Vincent Bernard Joseph Lesina (1 November 1869 – 14 July 1955) was a journalist and member of the Queensland Legislative Assembly.

Biography
Lesina was born in the goldfields of Araluen, New South Wales, to parents Alexander Lesina, who was of Italian/Swiss origin, and his wife Margaret (née McGrath) and was educated at St Benedict's school and orphanage. By 1883 he accompanied his mother to Auckland, New Zealand, where he worked at a sawmill and as a seaman.

By 1887 he was back in New South Wales working as a newsboy and apprentice signwriter and for the rest of his working career he was a  journalist, working at various newspapers in both New South Wales and Queensland.
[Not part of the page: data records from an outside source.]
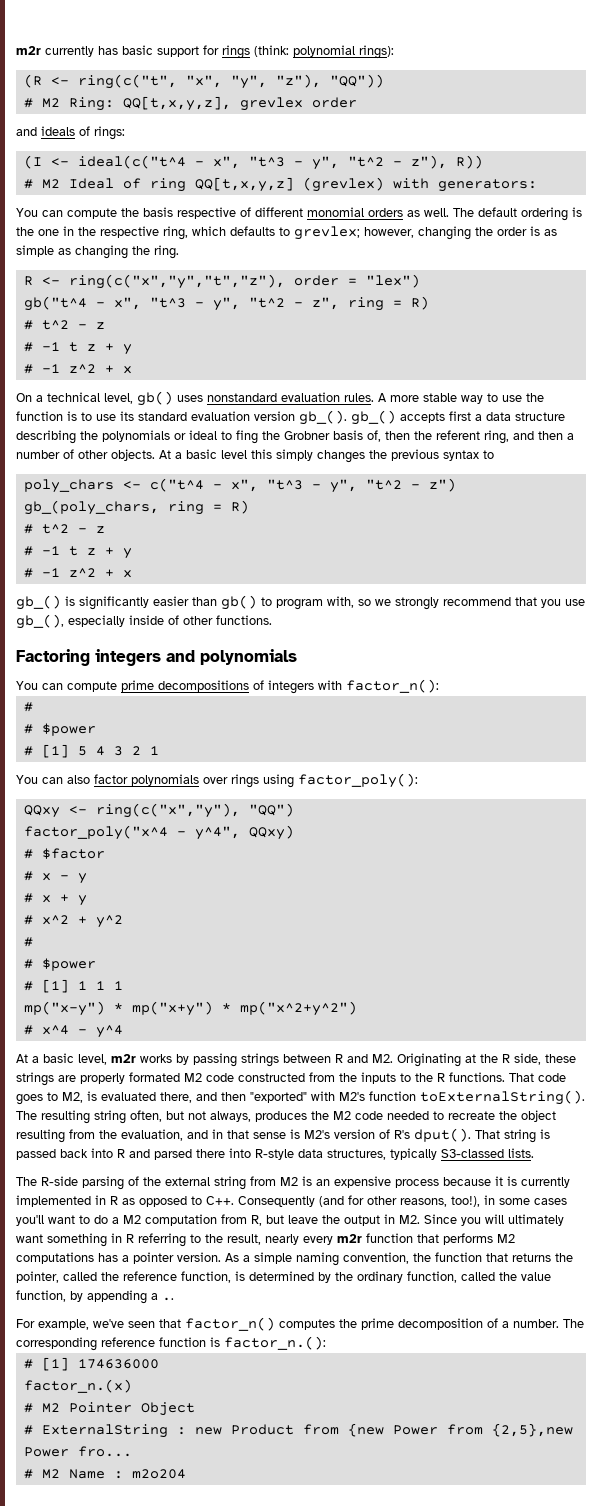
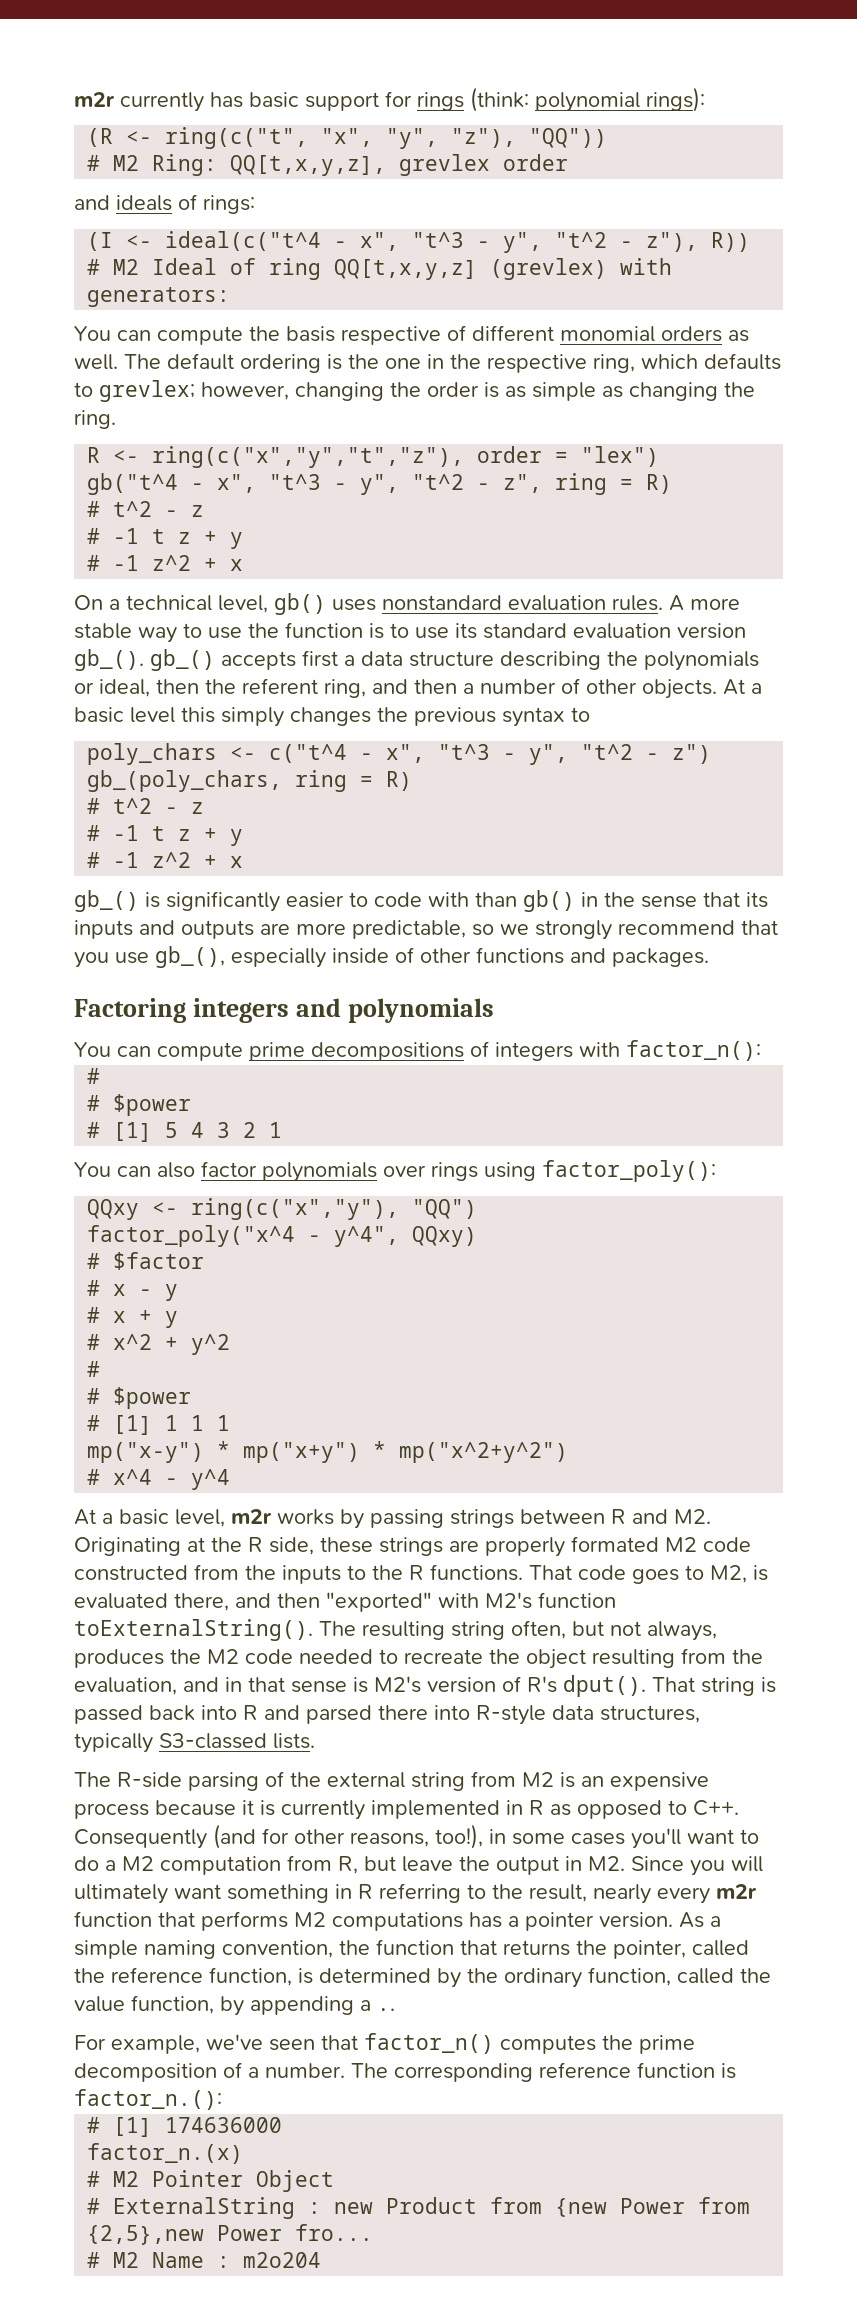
[189,430,381,444] ideal to fing the Grobner basis of, -> [99,679,150,697] ideal,
[192,595,354,610] than gb() to program with, -> [349,890,768,912] [74,920,466,939] to code with than gb() in the sense that its inputs and outputs are more predictable,
[216,615,272,625] functions. -> [476,947,709,967] functions and packages.

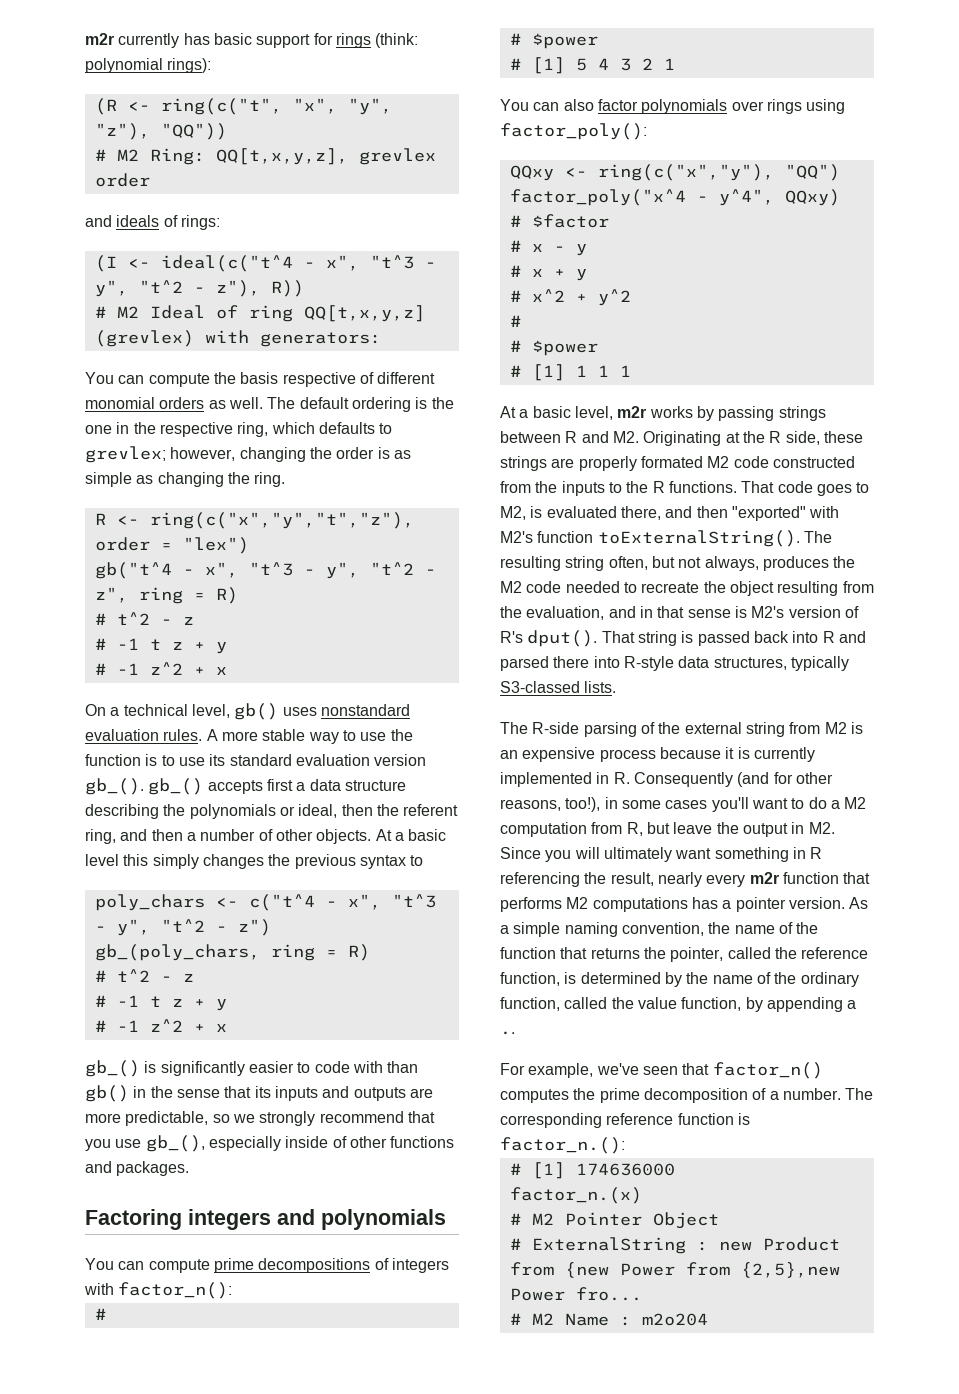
[87,1441,569,1463] [87,1469,231,1490] // mp("x-y") * mp("x+y") * mp("x^2+y^2") // # x^4 - y^4 -> (631, 371) none
[529,1800,739,1819] R as opposed to C++. -> [613,772,630,784] R.
[379,1883,486,1903] referring to -> [500,872,580,887] referencing
(370, 1947) none -> [734,922,819,934] name of the
(498, 1975) none -> [712,972,797,984] name of the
On the 27 March 1895 he married Phoebe Eleanor Cullen (died 1949) in Sydney  and together had three sons. He died in Parramatta in 1955 and was buried in Rookwood Cemetery.

Political career
At the 1899 Queensland colonial elections, Lesina, for the Labour Party, defeated the sitting member, John Cross, for the seat of Clermont. He was expelled from the Labour Party in 1909 and retired from politics in 1912.

Described as a 'nervy, restless dark little man of passing good looks', Joe Lesina was a speaker possessed of considerable wit, biting sarcasm and devastating invective, together with a capacity for detailed research and factual inventiveness. He advocated a white Australia policy and even 'white Empire'. He never rose to any prominence in the Labour Party and his only notable contribution to reform was the adaption of the abolition of capital punishment at the Labor-in-Politics Convention in 1910 which was finally enacted in 1922.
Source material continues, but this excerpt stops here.